= Energy release component =

The energy release component (ERC) is a number related to the available energy (BTU) per unit area (square foot) within the flaming front at the head of a fire. Daily variations in ERC are due to changes in moisture content of the various fuels present, both live and dead. Since this number represents the potential "heat release" per unit area in the flaming zone, it can provide guidance to several important fire activities.
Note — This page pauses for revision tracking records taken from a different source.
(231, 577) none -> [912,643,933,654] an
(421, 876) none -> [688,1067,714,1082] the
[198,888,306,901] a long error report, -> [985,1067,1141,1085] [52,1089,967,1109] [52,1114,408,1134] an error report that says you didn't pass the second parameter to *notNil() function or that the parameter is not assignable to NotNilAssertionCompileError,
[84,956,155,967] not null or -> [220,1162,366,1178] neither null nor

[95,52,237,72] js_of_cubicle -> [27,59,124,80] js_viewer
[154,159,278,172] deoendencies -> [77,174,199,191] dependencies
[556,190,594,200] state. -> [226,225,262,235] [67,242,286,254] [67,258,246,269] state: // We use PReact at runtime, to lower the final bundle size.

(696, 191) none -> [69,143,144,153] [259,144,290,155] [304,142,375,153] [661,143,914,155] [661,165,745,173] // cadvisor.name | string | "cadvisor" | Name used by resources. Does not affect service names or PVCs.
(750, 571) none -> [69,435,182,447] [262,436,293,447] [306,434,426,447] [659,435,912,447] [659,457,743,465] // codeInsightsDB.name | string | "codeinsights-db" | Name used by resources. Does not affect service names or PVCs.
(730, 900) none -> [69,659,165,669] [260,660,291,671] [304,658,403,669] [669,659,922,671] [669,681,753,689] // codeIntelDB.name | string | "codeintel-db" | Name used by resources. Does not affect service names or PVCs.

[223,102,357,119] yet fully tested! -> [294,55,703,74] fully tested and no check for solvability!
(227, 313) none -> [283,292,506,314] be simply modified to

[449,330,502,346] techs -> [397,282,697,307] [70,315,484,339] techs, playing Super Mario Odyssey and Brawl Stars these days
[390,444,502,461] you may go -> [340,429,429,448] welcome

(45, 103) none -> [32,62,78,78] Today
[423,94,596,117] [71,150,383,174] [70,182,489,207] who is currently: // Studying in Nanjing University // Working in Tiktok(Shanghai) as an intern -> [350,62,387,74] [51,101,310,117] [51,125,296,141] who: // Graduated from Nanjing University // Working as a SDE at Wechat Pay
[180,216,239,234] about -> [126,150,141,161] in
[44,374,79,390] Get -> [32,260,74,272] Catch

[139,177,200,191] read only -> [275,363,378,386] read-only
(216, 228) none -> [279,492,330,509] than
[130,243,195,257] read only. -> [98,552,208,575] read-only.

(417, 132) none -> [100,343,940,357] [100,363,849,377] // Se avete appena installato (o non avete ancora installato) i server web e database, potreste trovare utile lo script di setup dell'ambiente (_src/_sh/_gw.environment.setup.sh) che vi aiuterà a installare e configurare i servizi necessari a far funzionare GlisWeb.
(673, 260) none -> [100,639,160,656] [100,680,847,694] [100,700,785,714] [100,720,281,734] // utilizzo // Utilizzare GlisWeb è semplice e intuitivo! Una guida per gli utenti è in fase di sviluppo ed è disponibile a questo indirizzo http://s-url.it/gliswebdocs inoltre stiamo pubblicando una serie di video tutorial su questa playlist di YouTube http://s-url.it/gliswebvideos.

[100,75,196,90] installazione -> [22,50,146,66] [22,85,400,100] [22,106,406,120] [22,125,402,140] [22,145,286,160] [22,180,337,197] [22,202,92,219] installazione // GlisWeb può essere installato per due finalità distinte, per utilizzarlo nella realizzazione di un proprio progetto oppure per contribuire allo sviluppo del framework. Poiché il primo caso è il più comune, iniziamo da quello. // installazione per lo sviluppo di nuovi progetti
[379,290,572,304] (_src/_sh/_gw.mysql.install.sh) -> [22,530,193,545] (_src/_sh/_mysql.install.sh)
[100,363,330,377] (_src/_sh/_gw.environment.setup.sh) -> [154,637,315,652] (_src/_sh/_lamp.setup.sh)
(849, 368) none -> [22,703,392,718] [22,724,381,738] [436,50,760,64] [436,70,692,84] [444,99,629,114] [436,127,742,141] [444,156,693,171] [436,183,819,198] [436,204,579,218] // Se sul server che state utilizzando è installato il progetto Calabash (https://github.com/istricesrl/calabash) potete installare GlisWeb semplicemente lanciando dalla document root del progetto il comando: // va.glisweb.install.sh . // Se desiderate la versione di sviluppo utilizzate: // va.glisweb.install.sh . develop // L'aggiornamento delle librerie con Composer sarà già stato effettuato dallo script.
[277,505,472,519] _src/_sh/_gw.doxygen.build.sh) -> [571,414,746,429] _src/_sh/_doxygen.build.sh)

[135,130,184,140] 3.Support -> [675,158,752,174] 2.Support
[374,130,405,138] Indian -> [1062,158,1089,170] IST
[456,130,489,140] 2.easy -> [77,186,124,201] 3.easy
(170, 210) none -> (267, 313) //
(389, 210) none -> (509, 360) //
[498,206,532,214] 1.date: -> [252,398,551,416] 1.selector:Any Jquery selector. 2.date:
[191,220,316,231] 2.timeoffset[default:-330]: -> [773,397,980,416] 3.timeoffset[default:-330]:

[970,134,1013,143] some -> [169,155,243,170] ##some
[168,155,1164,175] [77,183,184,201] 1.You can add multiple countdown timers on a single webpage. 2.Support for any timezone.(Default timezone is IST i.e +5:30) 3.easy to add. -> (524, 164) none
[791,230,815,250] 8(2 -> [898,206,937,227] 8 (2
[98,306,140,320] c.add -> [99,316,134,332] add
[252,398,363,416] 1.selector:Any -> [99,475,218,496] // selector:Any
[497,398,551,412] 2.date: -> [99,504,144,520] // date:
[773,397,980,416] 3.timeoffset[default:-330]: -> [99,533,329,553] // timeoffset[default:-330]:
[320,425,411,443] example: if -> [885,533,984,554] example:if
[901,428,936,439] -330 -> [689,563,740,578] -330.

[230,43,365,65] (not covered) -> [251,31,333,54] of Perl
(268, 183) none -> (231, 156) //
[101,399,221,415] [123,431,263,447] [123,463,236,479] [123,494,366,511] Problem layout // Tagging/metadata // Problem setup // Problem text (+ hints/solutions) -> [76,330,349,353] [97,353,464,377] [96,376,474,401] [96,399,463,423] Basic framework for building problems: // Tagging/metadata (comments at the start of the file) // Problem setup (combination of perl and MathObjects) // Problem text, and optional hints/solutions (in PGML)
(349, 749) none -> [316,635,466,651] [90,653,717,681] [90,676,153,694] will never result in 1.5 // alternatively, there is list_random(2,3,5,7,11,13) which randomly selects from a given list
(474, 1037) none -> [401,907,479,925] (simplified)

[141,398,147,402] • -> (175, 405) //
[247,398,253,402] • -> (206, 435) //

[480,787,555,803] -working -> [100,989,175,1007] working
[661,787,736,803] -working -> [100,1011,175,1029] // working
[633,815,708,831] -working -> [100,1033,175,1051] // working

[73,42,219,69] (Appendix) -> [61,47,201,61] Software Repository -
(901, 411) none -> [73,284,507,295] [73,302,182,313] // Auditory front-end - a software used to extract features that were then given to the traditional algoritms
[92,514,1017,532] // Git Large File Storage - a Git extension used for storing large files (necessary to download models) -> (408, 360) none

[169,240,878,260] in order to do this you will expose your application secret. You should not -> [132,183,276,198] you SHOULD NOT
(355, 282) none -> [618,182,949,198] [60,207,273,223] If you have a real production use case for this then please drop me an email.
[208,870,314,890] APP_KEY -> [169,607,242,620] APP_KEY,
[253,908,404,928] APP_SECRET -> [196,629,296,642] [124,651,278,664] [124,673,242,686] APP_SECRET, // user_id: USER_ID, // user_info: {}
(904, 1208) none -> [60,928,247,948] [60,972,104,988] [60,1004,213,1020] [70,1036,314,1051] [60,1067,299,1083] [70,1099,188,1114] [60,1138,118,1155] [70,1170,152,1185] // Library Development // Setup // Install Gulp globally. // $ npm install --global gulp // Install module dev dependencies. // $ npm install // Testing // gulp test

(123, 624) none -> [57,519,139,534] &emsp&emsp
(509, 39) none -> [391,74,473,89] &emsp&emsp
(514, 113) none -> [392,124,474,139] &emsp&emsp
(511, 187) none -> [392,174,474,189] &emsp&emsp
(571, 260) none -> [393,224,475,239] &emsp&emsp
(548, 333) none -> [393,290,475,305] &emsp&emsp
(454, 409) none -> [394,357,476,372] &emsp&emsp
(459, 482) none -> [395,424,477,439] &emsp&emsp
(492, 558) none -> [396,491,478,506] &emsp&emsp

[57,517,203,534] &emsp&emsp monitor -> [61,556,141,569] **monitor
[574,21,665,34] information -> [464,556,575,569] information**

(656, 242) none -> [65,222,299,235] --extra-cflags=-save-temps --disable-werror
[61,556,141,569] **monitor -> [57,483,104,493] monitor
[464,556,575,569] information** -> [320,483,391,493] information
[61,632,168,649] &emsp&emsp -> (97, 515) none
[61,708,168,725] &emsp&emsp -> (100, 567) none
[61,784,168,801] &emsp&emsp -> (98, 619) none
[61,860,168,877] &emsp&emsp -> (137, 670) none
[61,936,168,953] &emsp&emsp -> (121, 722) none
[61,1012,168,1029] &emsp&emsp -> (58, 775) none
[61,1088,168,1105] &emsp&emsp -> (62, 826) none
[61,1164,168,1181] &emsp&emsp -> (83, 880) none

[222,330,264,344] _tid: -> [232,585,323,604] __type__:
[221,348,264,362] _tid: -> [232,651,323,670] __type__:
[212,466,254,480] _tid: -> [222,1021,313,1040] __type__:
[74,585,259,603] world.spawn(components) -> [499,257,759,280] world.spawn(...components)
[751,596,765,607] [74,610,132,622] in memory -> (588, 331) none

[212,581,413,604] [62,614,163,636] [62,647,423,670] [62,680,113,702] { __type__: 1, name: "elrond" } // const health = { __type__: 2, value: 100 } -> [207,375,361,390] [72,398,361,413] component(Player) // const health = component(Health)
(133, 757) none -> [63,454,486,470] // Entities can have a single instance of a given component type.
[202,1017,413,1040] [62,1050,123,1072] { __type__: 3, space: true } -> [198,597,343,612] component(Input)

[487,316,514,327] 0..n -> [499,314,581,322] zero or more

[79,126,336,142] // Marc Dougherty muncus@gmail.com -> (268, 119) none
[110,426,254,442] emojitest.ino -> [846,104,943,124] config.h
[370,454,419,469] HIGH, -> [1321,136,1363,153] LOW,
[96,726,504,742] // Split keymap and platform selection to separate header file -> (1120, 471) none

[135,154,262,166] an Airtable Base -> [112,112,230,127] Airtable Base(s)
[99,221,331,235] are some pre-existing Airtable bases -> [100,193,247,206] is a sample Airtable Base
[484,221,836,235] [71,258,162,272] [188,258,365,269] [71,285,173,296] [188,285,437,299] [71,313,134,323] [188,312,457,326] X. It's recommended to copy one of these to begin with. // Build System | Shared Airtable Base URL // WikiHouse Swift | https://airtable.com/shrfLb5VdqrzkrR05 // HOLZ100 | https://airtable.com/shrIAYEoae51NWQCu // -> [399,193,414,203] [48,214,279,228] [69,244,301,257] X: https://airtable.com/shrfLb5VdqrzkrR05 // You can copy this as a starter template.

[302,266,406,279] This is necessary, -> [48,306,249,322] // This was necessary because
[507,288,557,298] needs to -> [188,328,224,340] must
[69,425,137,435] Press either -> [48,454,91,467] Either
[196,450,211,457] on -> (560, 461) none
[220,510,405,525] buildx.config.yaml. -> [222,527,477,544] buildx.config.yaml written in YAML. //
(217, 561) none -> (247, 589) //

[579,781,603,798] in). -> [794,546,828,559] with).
It may also be considered a composite fuel moisture value as it reflects the contribution that all live and dead fuels have to potential fire intensity. The ERC is a cumulative or "build-up" type of index. As live fuels cure and dead fuels dry, the ERC values get higher, thus providing a good reflection of drought conditions. The scale is open-ended or unlimited and, as with other NFDRS components, is relative. Conditions producing an ERC value of 24 represent a potential heat release twice that of conditions resulting in an ERC value of 12.

== Sources ==
This article incorporates text from a publication of the U.S. Department of Agriculture (USDA) with content in the public domain.
- Bradshaw, L.S., R.E. Burgan, J.D. Cohen, and J.E. Deeming. 1983. The 1978 National Fire Danger Rating System: Technical Documentation. USDA Forest Service; Intermountain Forest and Range Experiment Station, General Technical Report INT-169, Ogden, Utah. 44 pp.